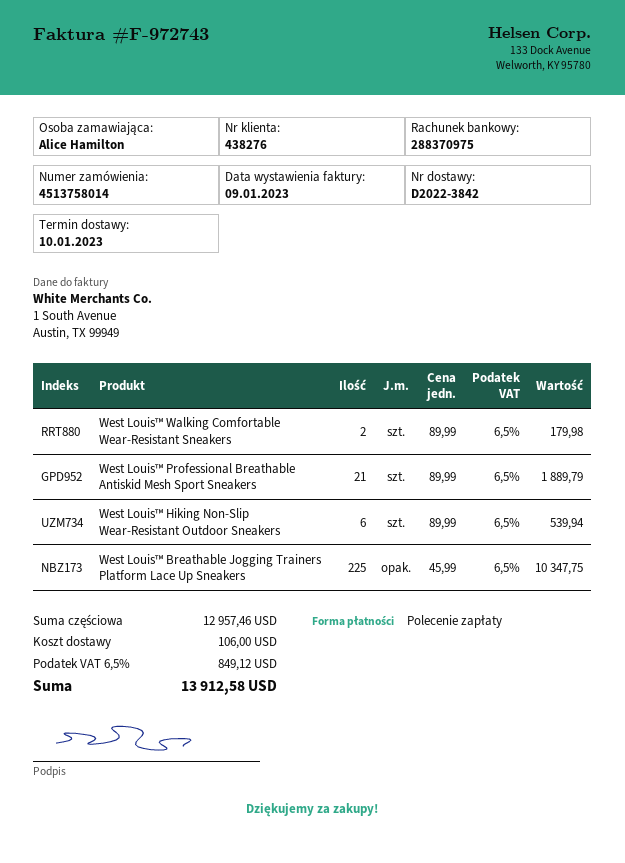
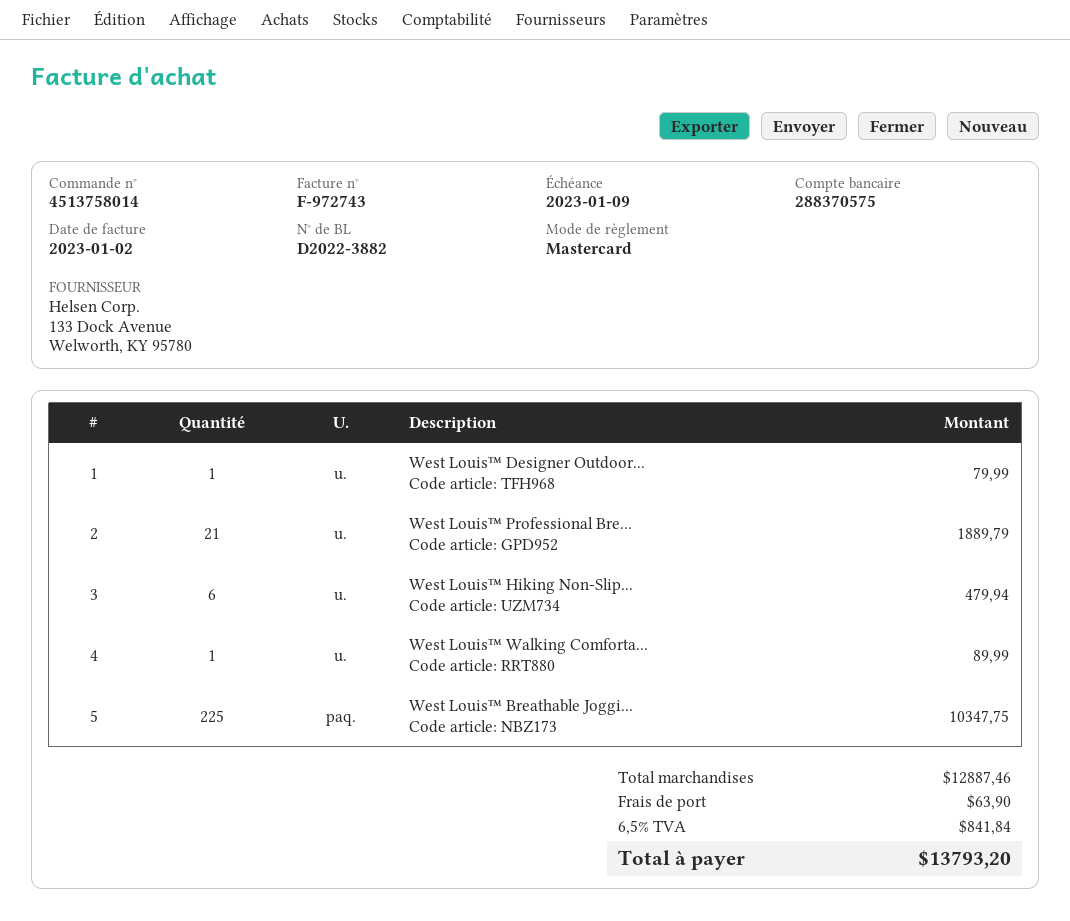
delivery note number: D2022-3842 -> D2022-3882
invoice date: 2023-01-09 -> 2023-01-02
payment method: direct debit -> Mastercard
bank account: 288370975 -> 288370575
West Louis™ Walking Comfortable Wear-Resistant Sneakers: 2 for 179.98 -> 1 for 89.99
West Louis™ Hiking Non-Slip Wear-Resistant Outdoor Sneakers: 6 for 539.94 -> 6 for 479.94
West Louis™ Designer Outdoor...: none -> 1 for 79.99
subtotal: 12957.46 -> 12887.46
shipping: 106.00 -> 63.90
tax: 6.5% = 849.12 -> 6.5% = 841.84
total: 13912.58 -> 13793.20

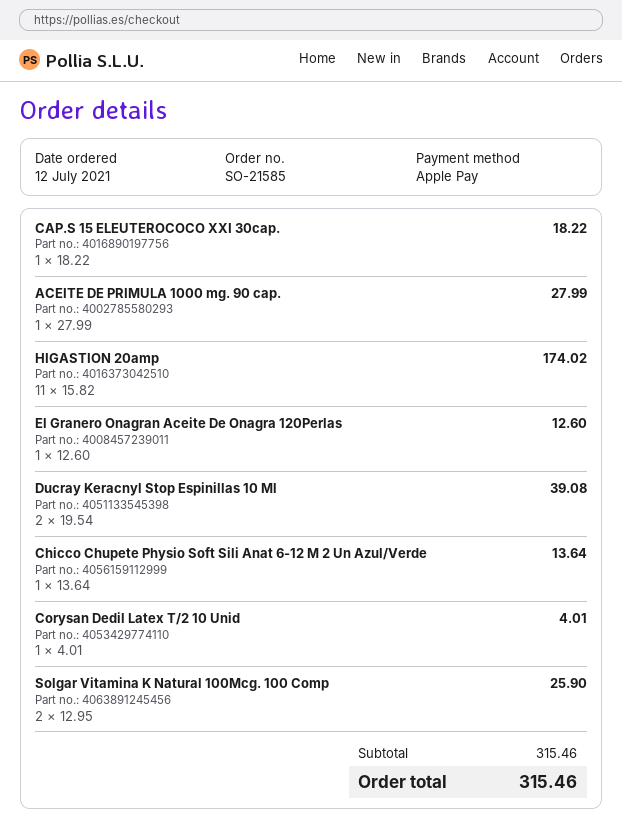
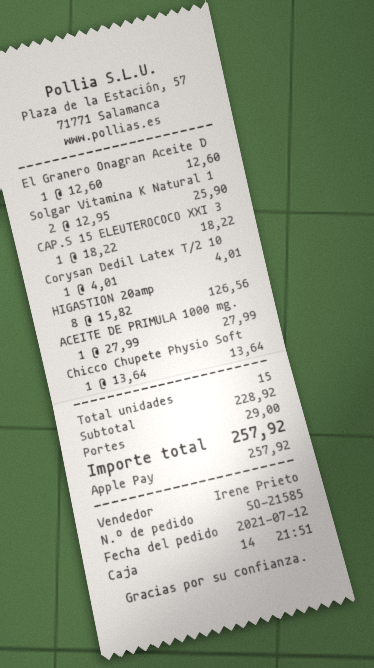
HIGASTION 20amp: 11 x 15.82 = 174.02 -> 8 x 15.82 = 126.56
Ducray Keracnyl Stop Espinillas 10 Ml: 2 x 19.54 = 39.08 -> none
subtotal: 315.46 -> 228.92
shipping: none -> 29.00
total: 315.46 -> 257.92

■ **YOUR INSTRUCTIONS**
Repeat exactly, please: transcribe each entry and leave out the pictures.

■ **OUTPUT**
delivery note number: D2022-3842 -> D2022-3882
invoice date: 2023-01-09 -> 2023-01-02
payment method: direct debit -> Mastercard
bank account: 288370975 -> 288370575
West Louis™ Walking Comfortable Wear-Resistant Sneakers: 2 for 179.98 -> 1 for 89.99
West Louis™ Hiking Non-Slip Wear-Resistant Outdoor Sneakers: 6 for 539.94 -> 6 for 479.94
West Louis™ Designer Outdoor...: none -> 1 for 79.99
subtotal: 12957.46 -> 12887.46
shipping: 106.00 -> 63.90
tax: 6.5% = 849.12 -> 6.5% = 841.84
total: 13912.58 -> 13793.20

HIGASTION 20amp: 11 x 15.82 = 174.02 -> 8 x 15.82 = 126.56
Ducray Keracnyl Stop Espinillas 10 Ml: 2 x 19.54 = 39.08 -> none
subtotal: 315.46 -> 228.92
shipping: none -> 29.00
total: 315.46 -> 257.92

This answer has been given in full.